10/15. The timing was perfect, the destination was so-so, and the support as insufficient.
How did your relocation present a challenge for you, personally and professionally?
I left behind what felt like my entire identity — my friends and family and career and hometown and everything that made me me — not to mention the nanny who’d been taking care of our 4-year-old twins. So in one fell swoop, I suddenly became a person with no career who was a full-time caregiver to two young children, in a country where I had zero friends, didn’t speak the language, and didn’t know how to do anything.
In my Luxembourg expat world, at least 95 percent of the trailing spouses were women, and I never made any genuine friends who were men. Mine was a world of women, of other men’s wives, and I felt acutely that this created significant barriers to friendship — invitations that were not offered to me, others that I could not accept, relationships and occasions that would have looked or felt inappropriate, or suspect, or simply uncomfortable. So in addition to all the other challenges, I was very lonely.
How did you make the most of your move, demonstrating grit and creativity?
I’d been working in book publishing for two decades, always intending to try to write fiction, and I hoped Luxembourg would be a great opportunity to finally do it. First I gave myself a school year as a trailing spouse to focus on just that —to build a new life, to become a different type of parent, to make friends, have hobbies, a social calendar. We didn’t know when we’d be moving back to New York, if ever, so I needed to treat Luxembourg as if it were permanent.
On the first day of our second school year, I dropped the kids at school, then took my laptop to a café. I opened a new document, and typed The Expats at the top of the page; at first all I really had was the title. But three years later, that book was a major international bestseller, with a film deal and translations into two dozen languages, a successful launch into a new career. A decade on, I’ve just published my fifth bestselling international thriller, Two Nights in Lisbon.
What lessons have you learned that you would like to share with others?
If we hadn’t moved abroad, I’d never have chosen to live without childcare. The transition was difficult for me, as a parent and as a spouse and as a formerly professional person moving through the world with no profession. It took me a long time to accept saying “I’m home with the children” in response to “What do you do?” My twins are now 18 years old, they’re about to move to university and begin their independent lives, and this stage of being home with kids is coming to an end. It has been, without question, my life’s greatest satisfaction.
Anything else you would like to add about your experience as a trailing spouse?
When our boys had just turned five, we drove to the French Alps for a ski vacation.
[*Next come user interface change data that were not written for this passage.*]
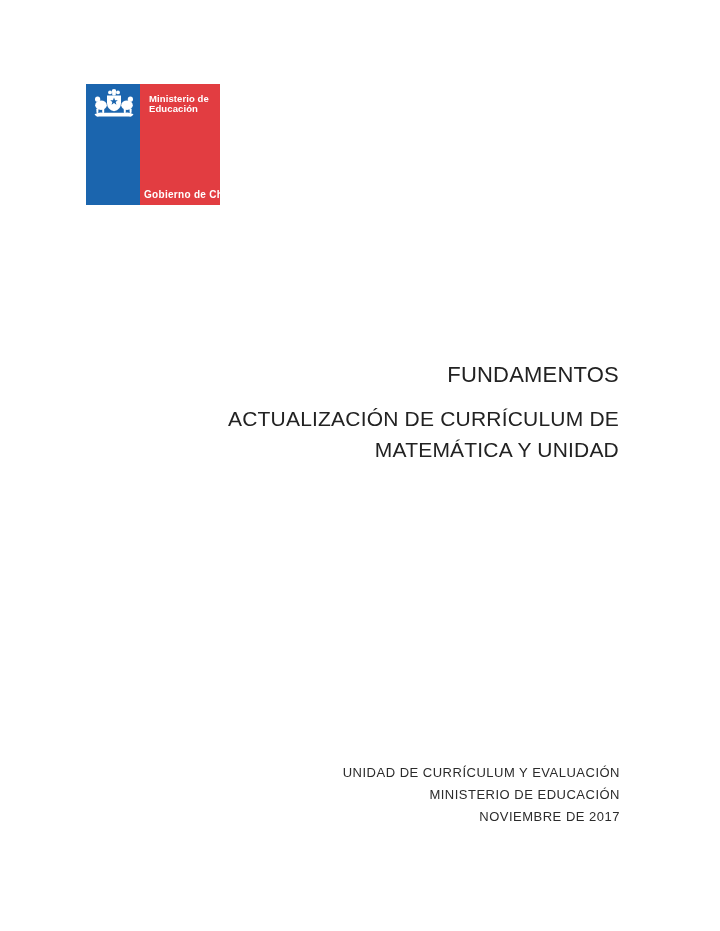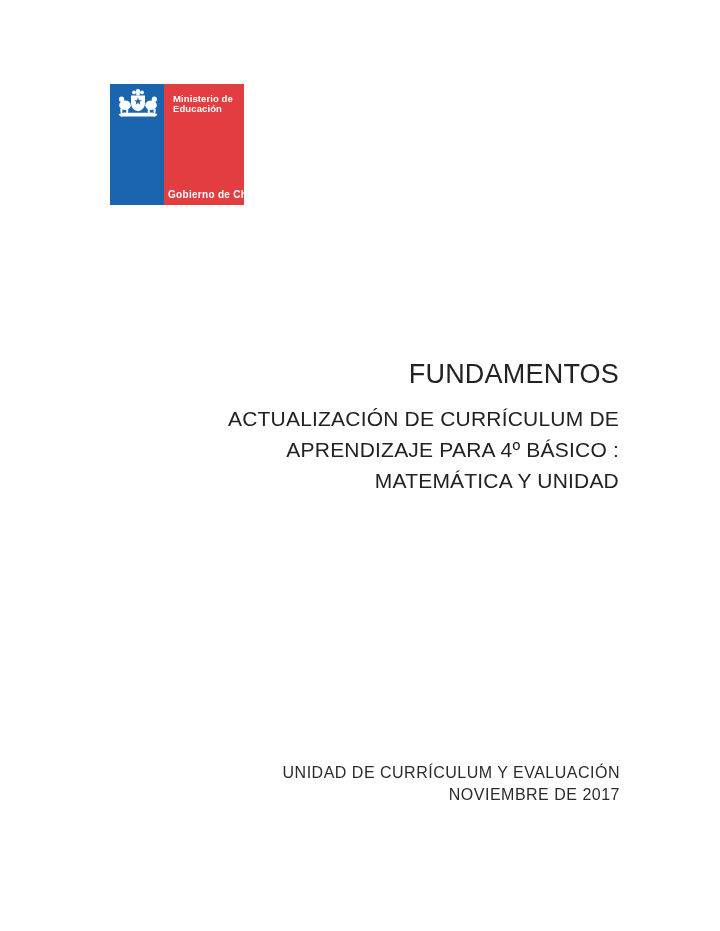--- a/index.html
+++ b/index.html
@@ -19,7 +19,7 @@
   
   .logo {
     position: absolute;
-    left: 110px;
+    left: 86px;
     top: 84px;
     width: 134px;
     height: 121px;

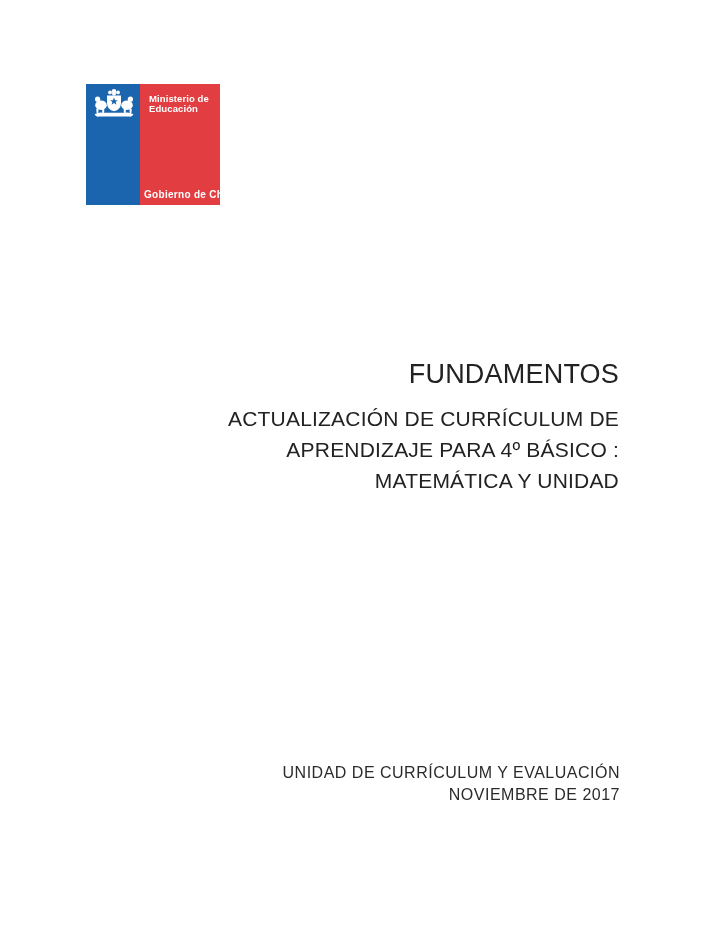--- a/index.html
+++ b/index.html
@@ -78,7 +78,7 @@
   .title-heading {
     margin: 0 0 13px 0;
     font-weight: normal;
-    font-size: 27px;
+    font-size: 22px;
     line-height: 31px;
   }
 

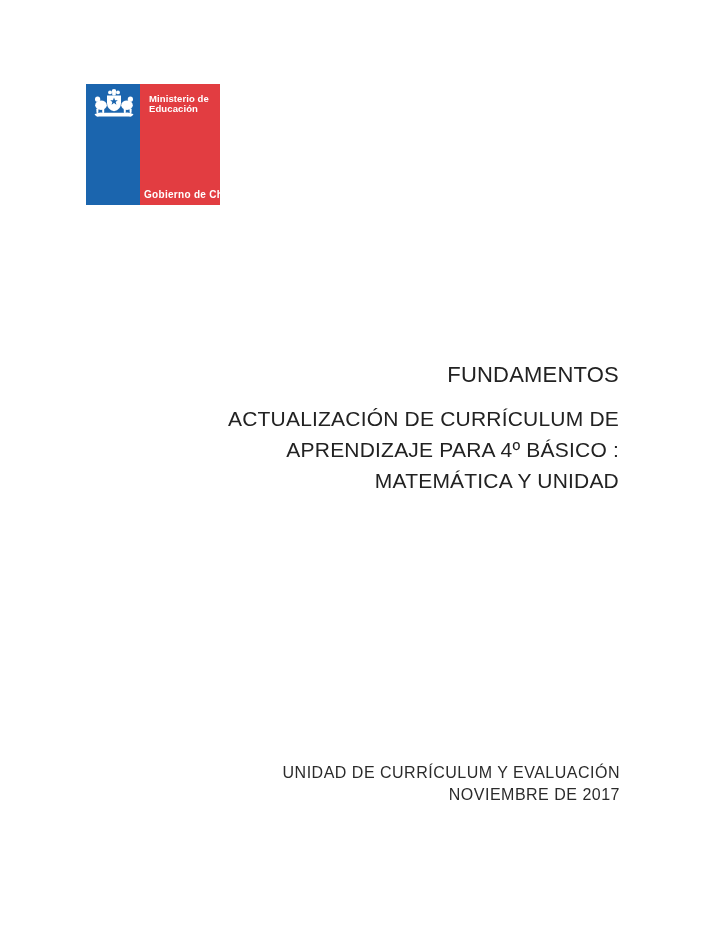--- a/index.html
+++ b/index.html
@@ -140,7 +140,6 @@
   <div class="title-block">
     <h1 class="title-heading">FUNDAMENTOS</h1>
     <div>ACTUALIZACIÓN DE CURRÍCULUM DE</div>
-    <div>APRENDIZAJE PARA 4º BÁSICO :</div>
     <div>MATEMÁTICA Y UNIDAD</div>
   </div>
 

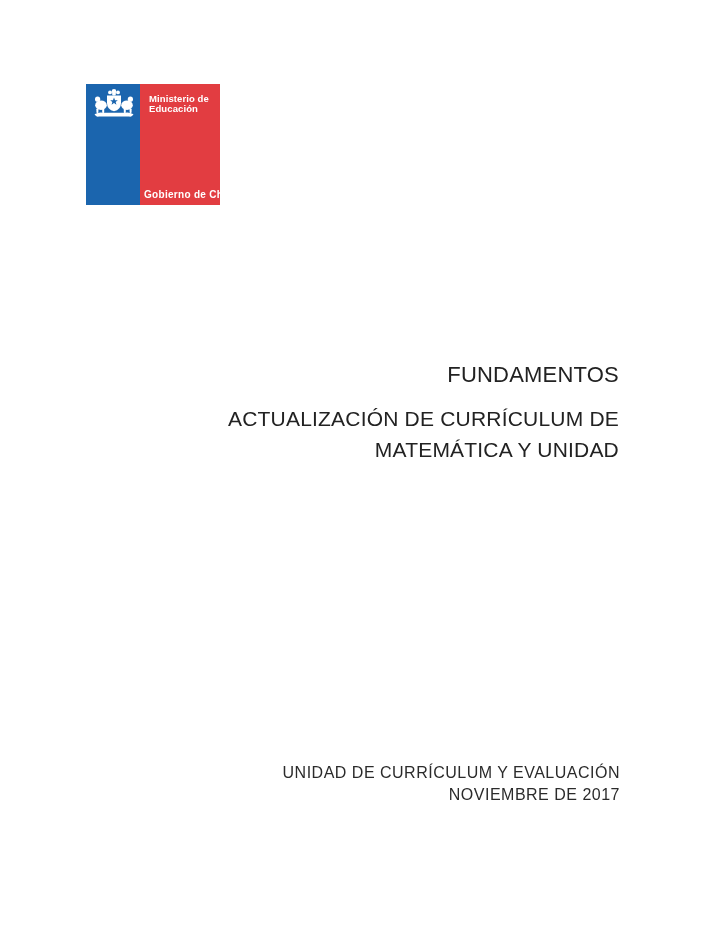--- a/index.html
+++ b/index.html
@@ -89,7 +89,7 @@
     right: 100px;
     text-align: right;
     color: #2b2b2b;
-    font-size: 16px;
+    font-size: 13px;
     line-height: 22px;
     letter-spacing: 0.5px;
     white-space: nowrap;

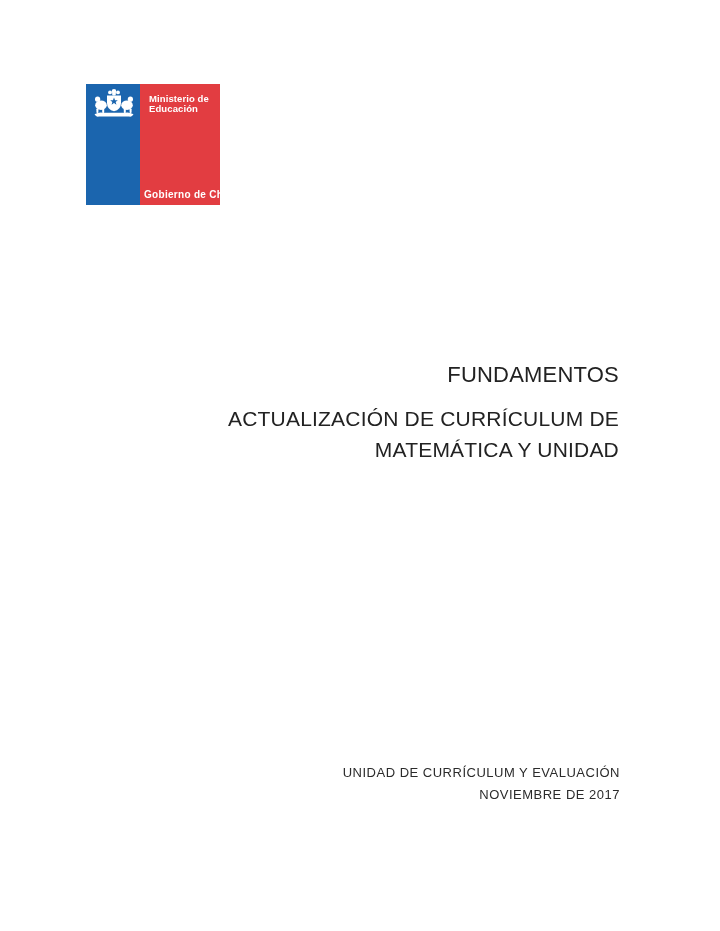--- a/index.html
+++ b/index.html
@@ -145,6 +145,7 @@
 
   <div class="footer-block">
     <div>UNIDAD DE CURRÍCULUM Y EVALUACIÓN</div>
+    <div>MINISTERIO DE EDUCACIÓN</div>
     <div>NOVIEMBRE DE 2017</div>
   </div>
After a long day in ski school, then dinner, the kids still had energy to go out into the snow in the dark cold to sled, careening down the slope in glee, then dragging their sleds up the hill, again and again. I noticed that another boy had joined mine, and the three of them seemed to be talking, laughing, up and down, up and down.
When my kids finally called it a night, I asked Alex what he’d been talking about with the other boy, in what language. It was French, and Alex really didn’t understand almost anything. “But sometimes, Daddy, when I don’t understand someone, I just smile and say oui.” That struck me as an excellent motto for an expat, and a life approach I’ve tried to embrace during the past dozen years: smile and say yes.